In order to be comparable with OLS, we use two-stage least squares (2SLS) as the main statistical method to generate the IV estimates of treatment effectiveness. Despite the fact that 2SLS may cause model misspecification for binary outcomes and treatment, the 2SLS is the most common method and a common starting point for the IV method (12). In addition, in many settings, when the outcome is not rare, the 2SLS estimates generates similar estimates to non-linear two stage regression (prevalence between 1.5–50%) (13, 14).

## Treatment and outcome

In this paper, we focus on scenarios where the treatment and outcome are both binary.

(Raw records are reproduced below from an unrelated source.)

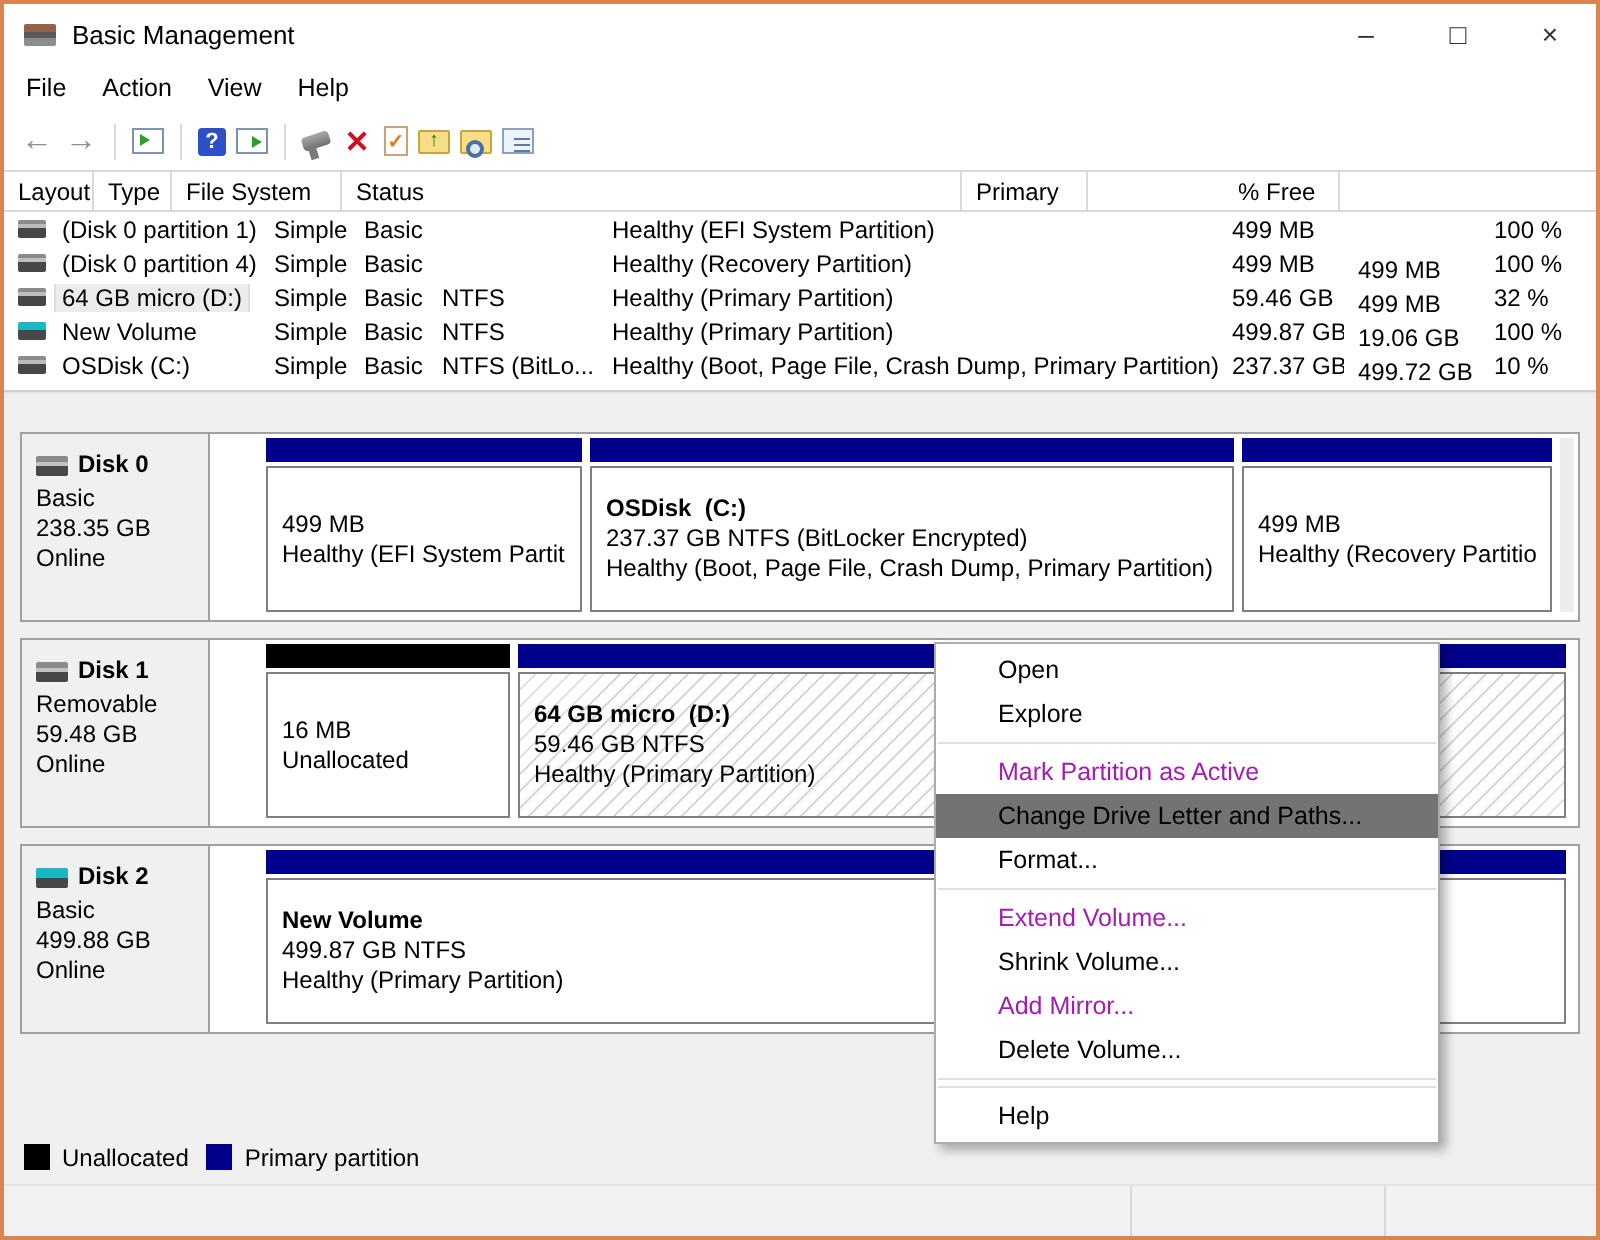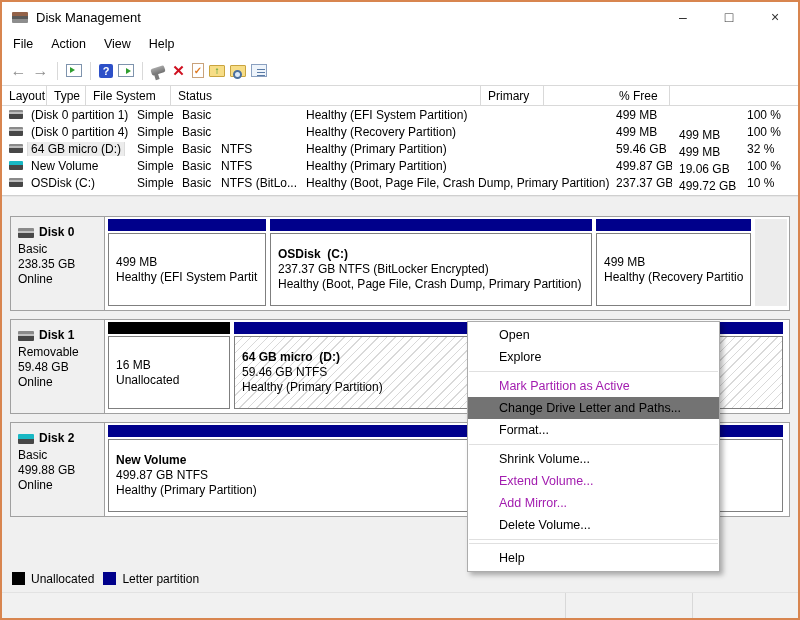--- a/index.html
+++ b/index.html
@@ -106,7 +106,7 @@
 
 <div class="titlebar">
   <span class="app-icon"></span>
-  <span class="title">Disk Management</span>
+  <span class="title">Basic Management</span>
   <span class="win-controls">
       <span class="win-btn">–</span>
       <span class="win-btn">□</span>

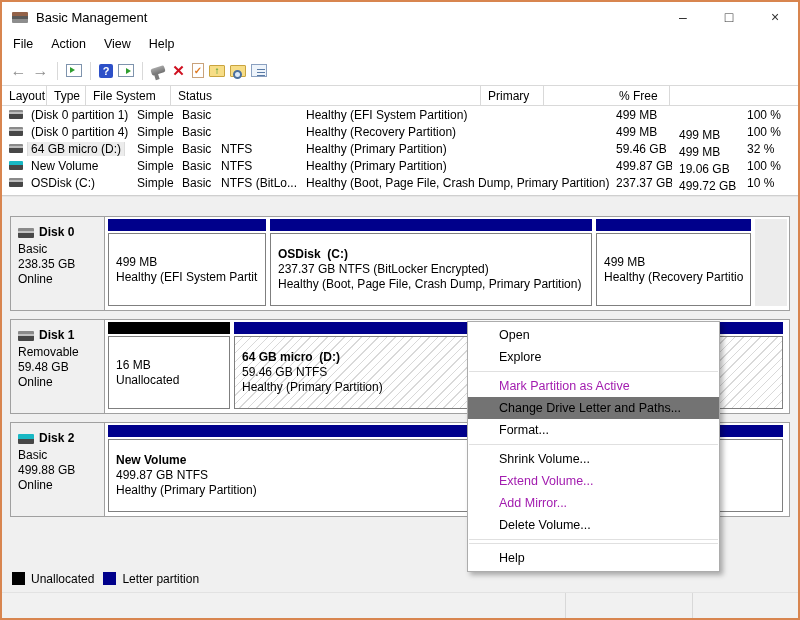--- a/index.html
+++ b/index.html
@@ -64,7 +64,7 @@
   .splitter{height:14px;flex:0 0 auto;background:#f0f0f0;border-top:1px solid #e6e6e6;}
   
   .disk-area{flex:1 1 auto;background:#f0f0f0;padding:5px 8px 0 8px;overflow:hidden;}
-  .disk-row{height:95px;margin-bottom:8px;border:1px solid #a0a0a0;background:#fff;display:flex;box-sizing:border-box;}
+  .disk-row{height:95px;margin-bottom:8px;border:1px solid #a0a0a0;background:#fff;display:flex;box-sizing:border-box;gap:25px;}
   .disk-label{width:94px;flex:0 0 auto;background:#f0f0f0;border-right:1px solid #a0a0a0;
     padding:8px 4px 0 7px;box-sizing:border-box;font-size:12px;line-height:15px;}
   .disk-name{font-weight:bold;display:flex;align-items:center;gap:5px;margin-bottom:2px;}

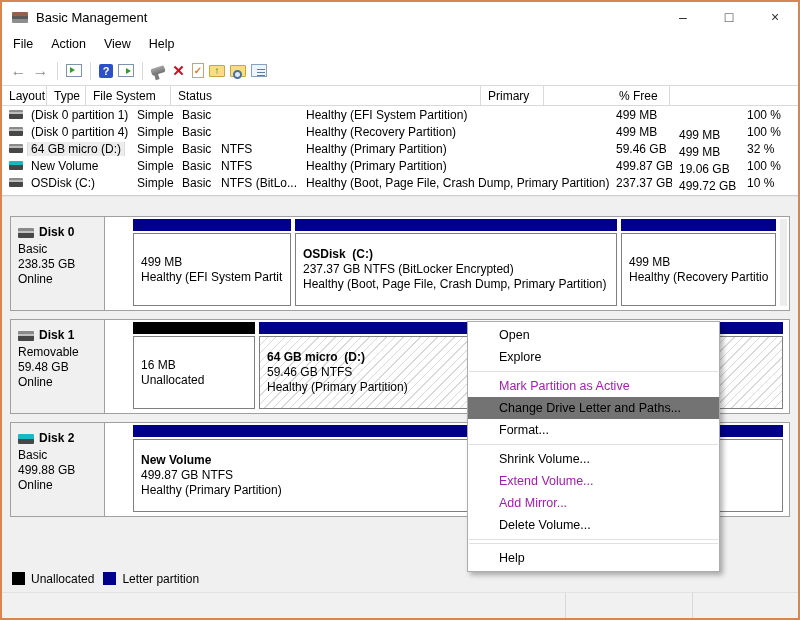--- a/index.html
+++ b/index.html
@@ -332,8 +332,8 @@
     <div class="cm-item highlighted">Change Drive Letter and Paths...</div>
     <div class="cm-item">Format...</div>
     <div class="cm-sep"></div>
+    <div class="cm-item disabled">Extend Volume...</div>
     <div class="cm-item">Shrink Volume...</div>
-    <div class="cm-item disabled">Extend Volume...</div>
     <div class="cm-item disabled">Add Mirror...</div>
     <div class="cm-item">Delete Volume...</div>
     <div class="cm-sep"></div>

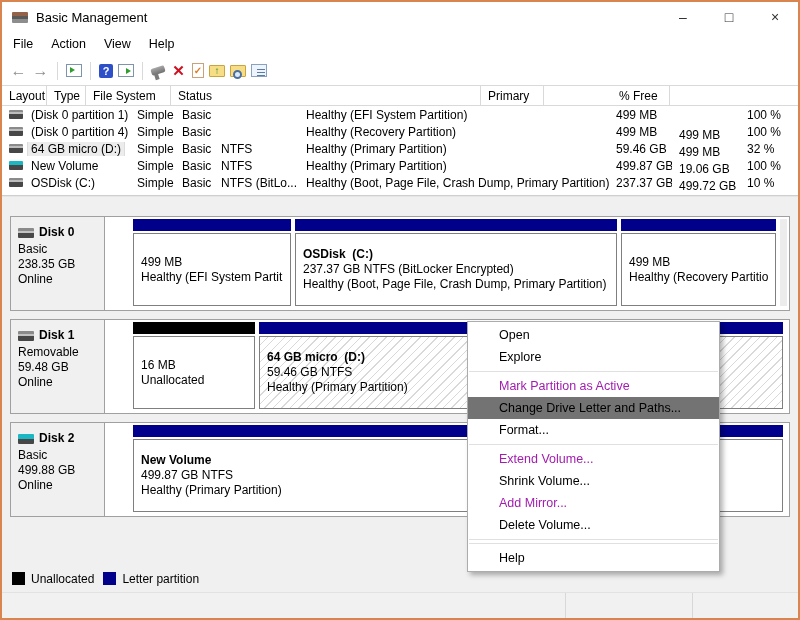--- a/index.html
+++ b/index.html
@@ -314,7 +314,7 @@
     </span>
     <span class="legend-item">
       <span class="legend-swatch" style="background: rgb(0, 0, 139);"></span>
-      <span>Letter partition</span>
+      <span>Primary partition</span>
     </span>
   </div>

The formula for the probability of being prescribed a certain treatment (X = 1) and the probability of the outcome of interest (Y = 1) are listed below:

$$Prob(X=1)={\alpha }_{0}+{\alpha }_{z}PPP+{\alpha }_{1}X1+{\gamma }_{x}X2+{\alpha }_{3}X3$$

$$Prob(Y=1)={\beta }_{0}+ {\beta }_{x}*Prob\left(X=1\right)+{\beta }_{1}X1+{\gamma }_{y}X2+{\beta }_{3}X3$$

PPP stands for instrumental variable. We set PPP 70% of chance equals to 1, 30% of chance equals to 0. This imbalance reflects a common situation that treatment providers tend to prefer one type of treatment than another (perhaps based on following clinical guidelines). X1 is a binary covariate, and X2, X3 are continuous covariates. We assume X1 and X3 are measured covariates and X2 is an unmeasured covariate. In the Data generation process, X1 follows binominal distribution, X2 and X3 follows the normal distribution. These are implemented using R functions rbinom and rnorm (please see code in supplementary material for full details). \({\alpha }_{z}\) controls the strength of association between the instrumental variable and exposure. The PPP is the ‘true’ prescribing preference that in practice is a latent variable and is a binary variable. The parameter values for the data generation process are listed in equation (1) and (2).

The focus of this study is to investigate the impact of unmeasured confounding. Therefore, we keep \({\alpha }_{z}\)=0.4 to ensure the IV strength is fixed.

The parameter value for treatment in equation (2) is 0.1 and this represents the ‘true’ risk difference between the two treatments. \({\beta }_{x}\) is the observed estimate of this risk difference.

$$\left[Prob(X=1)\right]={\alpha }_{z}PPP+0.053X1+0.1 X2+0.02X3 \left(1\right)$$

$$\left[Prob\left(Y=1\right)\right]=0.10*treatment+0.04X1+{\gamma }_{y}X2+0.01X3-0.01 \left(2\right)$$

Draw from the existing literature(1, 2, 4, 6), we constructed the proxies for PPP mainly based on the prescription history. The prior 1 to prior 4 prescriptions are investigated in this study. The prior 1 prescription is the most recent prescription made by the same physician. Likewise, the prior 2 prescription is prior 2 prescriptions from the same physician and the same for prior 3 and prior 4 prescriptions. For example, possible values for prior 4 prescriptions are 0,1,2,3,4. The proportion PPP is the number of certain treatment (X=1) divided by the number of all prescriptions made by this physician (See below).

Proportion PPP=\(\frac{\text{N}\text{u}\text{m}\text{b}\text{e}\text{r} \text{o}\text{f} \text{d}\text{r}\text{u}\text{g} \text{A} \text{m}\text{a}\text{d}\text{e} \text{b}\text{y} \text{o}\text{n}\text{e} \text{p}\text{h}\text{y}\text{s}\text{i}\text{c}\text{i}\text{a}\text{n} }{\text{N}\text{u}\text{m}\text{b}\text{e}\text{r} \text{o}\text{f} \text{a}\text{l}\text{l} \text{p}\text{r}\text{e}\text{s}\text{c}\text{r}\text{i}\text{p}\text{t}\text{i}\text{o}\text{n}\text{s} \text{m}\text{a}\text{d}\text{e} \text{b}\text{y} \text{t}\text{h}\text{e} \text{s}\text{a}\text{m}\text{e} \text{p}\text{h}\text{y}\text{s}\text{i}\text{c}\text{i}\text{a}\text{n}}\)

All analysis is done in R studio with R version 3.6.1. The R code that generates the simulated datasets and the regression models can be seen in the supplementary material.